Nous avions donc ces rames de papier, n’est-ce pas? En fin de compte, je suis allé au bureau du Conseil privé avec tous les documents d’appui et je me souviens que Michael Pittfield m’a dit : « Vous ne pensez tout de même pas que les ministres vont lire tous ces documents? » J’ai donc élagué les documents et j’ai obtenu un document qui faisait 25 pages. J’ai alors reçu une note me disant : « Trop long! » J’ai encore coupé pour arriver plus ou moins à ce que j’avais au départ, à savoir une note de service.

F. J’aimerais tellement lire ce document.

S. Quand j’écrivais mon livre, je l’ai cherché, mais je ne l’ai pas trouvé. Cela était un document de l’ONF, pas de la SDICC.

F. Cela a dû être le premier document qui marque la décision du Canada de faire des longs métrages.

S. Il est probablement dans les archives de l’Office du film.

F. On devrait pouvoir en retrouver la trace.
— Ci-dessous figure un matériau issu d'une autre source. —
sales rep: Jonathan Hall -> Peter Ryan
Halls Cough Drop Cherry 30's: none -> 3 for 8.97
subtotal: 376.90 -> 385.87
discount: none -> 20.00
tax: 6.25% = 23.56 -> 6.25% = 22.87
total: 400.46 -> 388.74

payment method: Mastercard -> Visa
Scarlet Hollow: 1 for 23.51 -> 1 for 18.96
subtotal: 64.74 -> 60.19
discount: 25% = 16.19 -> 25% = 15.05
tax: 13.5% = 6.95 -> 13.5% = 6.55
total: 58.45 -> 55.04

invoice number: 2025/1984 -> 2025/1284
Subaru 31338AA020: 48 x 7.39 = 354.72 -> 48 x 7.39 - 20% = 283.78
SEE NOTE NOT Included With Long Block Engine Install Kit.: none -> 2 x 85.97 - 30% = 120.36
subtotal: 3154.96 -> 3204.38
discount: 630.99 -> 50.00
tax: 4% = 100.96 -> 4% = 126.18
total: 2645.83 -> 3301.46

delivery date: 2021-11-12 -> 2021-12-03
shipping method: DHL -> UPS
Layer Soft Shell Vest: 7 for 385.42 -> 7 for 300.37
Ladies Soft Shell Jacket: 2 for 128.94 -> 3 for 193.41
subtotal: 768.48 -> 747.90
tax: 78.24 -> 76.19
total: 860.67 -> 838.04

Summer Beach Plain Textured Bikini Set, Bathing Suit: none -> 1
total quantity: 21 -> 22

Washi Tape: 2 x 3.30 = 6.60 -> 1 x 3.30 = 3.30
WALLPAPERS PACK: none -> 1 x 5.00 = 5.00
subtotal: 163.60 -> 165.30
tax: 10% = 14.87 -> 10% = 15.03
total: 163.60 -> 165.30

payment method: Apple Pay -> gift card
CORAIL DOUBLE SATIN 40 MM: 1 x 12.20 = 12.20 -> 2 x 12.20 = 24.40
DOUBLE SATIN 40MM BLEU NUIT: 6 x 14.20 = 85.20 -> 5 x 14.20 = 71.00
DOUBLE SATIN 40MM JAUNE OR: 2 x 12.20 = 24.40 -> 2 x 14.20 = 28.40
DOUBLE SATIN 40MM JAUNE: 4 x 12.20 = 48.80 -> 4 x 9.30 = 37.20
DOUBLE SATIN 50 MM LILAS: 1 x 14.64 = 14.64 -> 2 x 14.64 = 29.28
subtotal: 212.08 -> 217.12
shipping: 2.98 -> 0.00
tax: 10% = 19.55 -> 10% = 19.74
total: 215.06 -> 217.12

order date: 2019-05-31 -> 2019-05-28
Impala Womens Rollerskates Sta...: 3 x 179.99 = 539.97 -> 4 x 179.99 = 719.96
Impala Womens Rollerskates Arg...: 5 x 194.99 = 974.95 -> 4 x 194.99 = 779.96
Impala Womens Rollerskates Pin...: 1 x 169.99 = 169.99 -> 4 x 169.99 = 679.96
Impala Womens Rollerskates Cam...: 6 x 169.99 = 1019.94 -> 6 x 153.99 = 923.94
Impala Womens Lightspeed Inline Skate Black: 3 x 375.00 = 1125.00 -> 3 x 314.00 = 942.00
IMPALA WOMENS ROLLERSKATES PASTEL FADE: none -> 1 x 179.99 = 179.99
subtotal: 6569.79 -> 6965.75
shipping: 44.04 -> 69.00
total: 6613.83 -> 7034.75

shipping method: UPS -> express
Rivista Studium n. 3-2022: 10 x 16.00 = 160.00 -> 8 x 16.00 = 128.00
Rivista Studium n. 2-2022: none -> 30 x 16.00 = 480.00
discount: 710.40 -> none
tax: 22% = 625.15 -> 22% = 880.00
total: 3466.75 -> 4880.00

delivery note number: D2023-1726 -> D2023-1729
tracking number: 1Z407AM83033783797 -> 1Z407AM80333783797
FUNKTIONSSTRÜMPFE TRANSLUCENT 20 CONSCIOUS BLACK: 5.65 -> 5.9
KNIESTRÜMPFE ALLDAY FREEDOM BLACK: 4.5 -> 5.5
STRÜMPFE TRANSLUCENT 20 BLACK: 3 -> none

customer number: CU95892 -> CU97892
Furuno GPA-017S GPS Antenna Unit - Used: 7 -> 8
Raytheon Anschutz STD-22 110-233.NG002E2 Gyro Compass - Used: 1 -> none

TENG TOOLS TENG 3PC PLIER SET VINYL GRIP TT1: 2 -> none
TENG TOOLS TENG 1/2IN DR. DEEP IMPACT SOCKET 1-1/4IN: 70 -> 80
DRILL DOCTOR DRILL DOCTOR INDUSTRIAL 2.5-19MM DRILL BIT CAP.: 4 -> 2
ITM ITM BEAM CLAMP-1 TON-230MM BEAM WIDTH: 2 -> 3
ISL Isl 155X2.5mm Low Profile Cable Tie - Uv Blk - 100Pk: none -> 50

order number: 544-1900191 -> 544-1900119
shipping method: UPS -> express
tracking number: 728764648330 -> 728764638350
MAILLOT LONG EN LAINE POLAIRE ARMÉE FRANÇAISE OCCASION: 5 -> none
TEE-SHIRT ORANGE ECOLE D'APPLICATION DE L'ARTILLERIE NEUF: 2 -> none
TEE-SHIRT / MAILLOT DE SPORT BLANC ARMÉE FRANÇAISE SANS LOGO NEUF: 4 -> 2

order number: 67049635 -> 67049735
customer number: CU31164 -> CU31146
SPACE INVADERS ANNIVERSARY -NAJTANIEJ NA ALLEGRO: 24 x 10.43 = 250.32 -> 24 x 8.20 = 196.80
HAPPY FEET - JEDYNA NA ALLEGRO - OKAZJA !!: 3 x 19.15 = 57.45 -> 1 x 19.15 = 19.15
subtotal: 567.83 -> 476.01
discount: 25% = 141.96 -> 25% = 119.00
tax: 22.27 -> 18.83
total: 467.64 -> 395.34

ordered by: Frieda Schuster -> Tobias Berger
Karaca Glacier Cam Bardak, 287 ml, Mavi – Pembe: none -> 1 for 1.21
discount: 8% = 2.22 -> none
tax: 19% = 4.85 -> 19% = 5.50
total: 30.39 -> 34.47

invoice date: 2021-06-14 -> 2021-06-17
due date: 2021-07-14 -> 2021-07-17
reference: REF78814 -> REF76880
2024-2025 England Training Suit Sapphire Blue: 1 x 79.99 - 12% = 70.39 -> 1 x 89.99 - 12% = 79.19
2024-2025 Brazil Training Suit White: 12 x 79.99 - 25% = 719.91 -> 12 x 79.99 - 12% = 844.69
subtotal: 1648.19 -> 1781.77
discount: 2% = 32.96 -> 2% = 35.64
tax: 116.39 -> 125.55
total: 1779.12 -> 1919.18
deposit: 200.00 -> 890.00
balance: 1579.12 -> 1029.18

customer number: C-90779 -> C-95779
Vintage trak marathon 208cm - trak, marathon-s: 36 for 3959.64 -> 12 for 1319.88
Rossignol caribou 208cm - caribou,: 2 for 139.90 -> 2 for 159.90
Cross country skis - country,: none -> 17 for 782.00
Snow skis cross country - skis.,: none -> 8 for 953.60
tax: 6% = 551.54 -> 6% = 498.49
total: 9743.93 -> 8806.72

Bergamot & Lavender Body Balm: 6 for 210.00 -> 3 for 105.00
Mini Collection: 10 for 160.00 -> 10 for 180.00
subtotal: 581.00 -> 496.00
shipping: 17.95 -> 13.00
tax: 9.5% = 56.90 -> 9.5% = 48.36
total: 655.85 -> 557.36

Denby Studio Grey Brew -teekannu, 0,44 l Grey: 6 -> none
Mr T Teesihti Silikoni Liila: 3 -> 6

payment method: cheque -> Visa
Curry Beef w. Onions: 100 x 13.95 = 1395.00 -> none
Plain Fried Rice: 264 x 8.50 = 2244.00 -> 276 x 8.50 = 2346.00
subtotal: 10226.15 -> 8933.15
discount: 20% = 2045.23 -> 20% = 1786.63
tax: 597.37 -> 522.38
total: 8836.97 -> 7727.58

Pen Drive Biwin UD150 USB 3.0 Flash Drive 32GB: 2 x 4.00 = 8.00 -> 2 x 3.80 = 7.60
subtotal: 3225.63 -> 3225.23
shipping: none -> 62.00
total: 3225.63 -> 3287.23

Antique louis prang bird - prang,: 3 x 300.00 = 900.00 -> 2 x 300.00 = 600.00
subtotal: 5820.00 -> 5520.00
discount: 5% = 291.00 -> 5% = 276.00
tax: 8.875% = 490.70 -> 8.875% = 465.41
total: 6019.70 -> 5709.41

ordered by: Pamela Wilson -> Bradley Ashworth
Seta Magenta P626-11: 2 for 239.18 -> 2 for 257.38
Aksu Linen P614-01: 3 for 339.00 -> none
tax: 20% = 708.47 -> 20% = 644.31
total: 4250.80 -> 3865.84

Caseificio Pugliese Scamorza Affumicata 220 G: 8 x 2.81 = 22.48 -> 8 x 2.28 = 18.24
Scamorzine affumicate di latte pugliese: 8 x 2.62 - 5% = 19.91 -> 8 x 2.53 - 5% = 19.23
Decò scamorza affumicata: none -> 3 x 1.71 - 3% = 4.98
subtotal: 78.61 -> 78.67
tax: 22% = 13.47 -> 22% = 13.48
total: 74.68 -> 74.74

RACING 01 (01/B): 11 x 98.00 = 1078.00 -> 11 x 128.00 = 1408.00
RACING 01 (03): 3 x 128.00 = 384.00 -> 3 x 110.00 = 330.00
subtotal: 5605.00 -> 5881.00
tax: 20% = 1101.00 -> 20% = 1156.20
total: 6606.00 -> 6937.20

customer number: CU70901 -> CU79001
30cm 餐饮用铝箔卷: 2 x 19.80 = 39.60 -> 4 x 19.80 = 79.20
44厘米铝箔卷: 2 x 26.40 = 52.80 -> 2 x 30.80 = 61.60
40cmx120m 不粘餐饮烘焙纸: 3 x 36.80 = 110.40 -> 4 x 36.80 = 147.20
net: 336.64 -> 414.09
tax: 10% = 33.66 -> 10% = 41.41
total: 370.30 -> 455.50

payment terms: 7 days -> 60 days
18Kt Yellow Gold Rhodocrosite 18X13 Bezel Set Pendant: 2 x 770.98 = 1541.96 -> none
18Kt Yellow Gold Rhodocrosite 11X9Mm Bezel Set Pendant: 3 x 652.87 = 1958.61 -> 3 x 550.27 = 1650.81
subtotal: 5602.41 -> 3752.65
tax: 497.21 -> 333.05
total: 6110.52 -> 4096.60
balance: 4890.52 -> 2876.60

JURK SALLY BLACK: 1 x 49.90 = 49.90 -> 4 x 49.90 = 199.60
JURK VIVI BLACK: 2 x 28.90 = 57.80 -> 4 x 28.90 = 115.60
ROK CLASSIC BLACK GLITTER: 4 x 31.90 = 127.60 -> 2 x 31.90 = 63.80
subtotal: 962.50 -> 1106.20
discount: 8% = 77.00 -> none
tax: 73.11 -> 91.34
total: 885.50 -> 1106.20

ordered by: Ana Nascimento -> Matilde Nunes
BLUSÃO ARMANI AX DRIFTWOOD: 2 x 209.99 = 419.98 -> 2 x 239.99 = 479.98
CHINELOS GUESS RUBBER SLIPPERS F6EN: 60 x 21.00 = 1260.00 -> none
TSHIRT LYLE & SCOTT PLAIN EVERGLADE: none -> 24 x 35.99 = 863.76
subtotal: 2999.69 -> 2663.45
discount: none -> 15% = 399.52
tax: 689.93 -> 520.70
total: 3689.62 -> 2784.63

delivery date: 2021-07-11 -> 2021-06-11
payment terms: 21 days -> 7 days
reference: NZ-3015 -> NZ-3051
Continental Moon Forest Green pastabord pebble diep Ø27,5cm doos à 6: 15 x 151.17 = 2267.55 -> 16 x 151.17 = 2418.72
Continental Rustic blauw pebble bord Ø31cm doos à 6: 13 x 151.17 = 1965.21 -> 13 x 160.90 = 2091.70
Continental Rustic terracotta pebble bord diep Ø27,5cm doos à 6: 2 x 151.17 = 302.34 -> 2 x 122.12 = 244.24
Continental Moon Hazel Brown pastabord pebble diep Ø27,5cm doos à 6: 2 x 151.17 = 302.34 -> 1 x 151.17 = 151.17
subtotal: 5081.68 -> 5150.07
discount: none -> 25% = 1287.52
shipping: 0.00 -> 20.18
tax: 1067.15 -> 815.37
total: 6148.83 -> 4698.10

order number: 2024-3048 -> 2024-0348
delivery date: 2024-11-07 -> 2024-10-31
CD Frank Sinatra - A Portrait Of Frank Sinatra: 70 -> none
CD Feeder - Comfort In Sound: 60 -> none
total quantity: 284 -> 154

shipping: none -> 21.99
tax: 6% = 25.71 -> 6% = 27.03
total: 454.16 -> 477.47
Parlez-moi donc de Judy LaMarsh.

S. Je ne travaillais pas de très près avec elle, je travaillais surtout avec Ernie Steele, qui était le ministre adjoint. On a éventuellement appris que toute cette histoire de longs métrages ne l’intéressait pas vraiment. Il faut se rappeler, nous sommes en 1966. C’est à ce moment-là que nous avons véritablement lancé les choses. Nous avions obtenu l’accord du Canada, mais ce qui était devenu important, c’était qu’il nous fallait maintenant mettre sur pied une société et il nous fallait nommer quatre ou cinq personnes. J’ai donc poussé Ernie et lui a poussé Judy. Elle a dit que toute cette histoire ne l’intéressait pas vraiment, et pourquoi ne patientions-nous pas jusqu’après 1967? (Le centenaire du Canada).

Finalement, en 1968 (Ernie est celui qui en saurait beaucoup à ce sujet), elle a dit : « D'accord » et elle a nommé Georges-Émile Lapalme au poste de président. Je pense qu’on l’avait choisi parce qu’il insistait auprès du gouvernement pour être nommé à un poste culturel, autrement dit, ambassadeur à Paris, n’est-ce pas? Vous comprenez donc qu’il était un peu fâché. Je pense que c’est la raison pour laquelle on m’a demandé d’accepter ce poste. Ernie a dit : « Je t’envoie une note de service. » Il y avait cet autre homme, un Anglais du bureau d’Ernie qui m’a dit : « Vous êtes capable. » J’ai donc dû aller voir Mr Lapalme (en fait, nous sommes devenus de très bons amis par la suite). C’est quand je suis allé le voir que j’ai compris qu’il avait espéré être nommé ambassadeur à Paris et tout ce qu’il avait obtenu, c’était d’avoir été nommé président de la Société de développement de l’industrie cinématographique, un poste que vous-même avez occupé à une certaine période.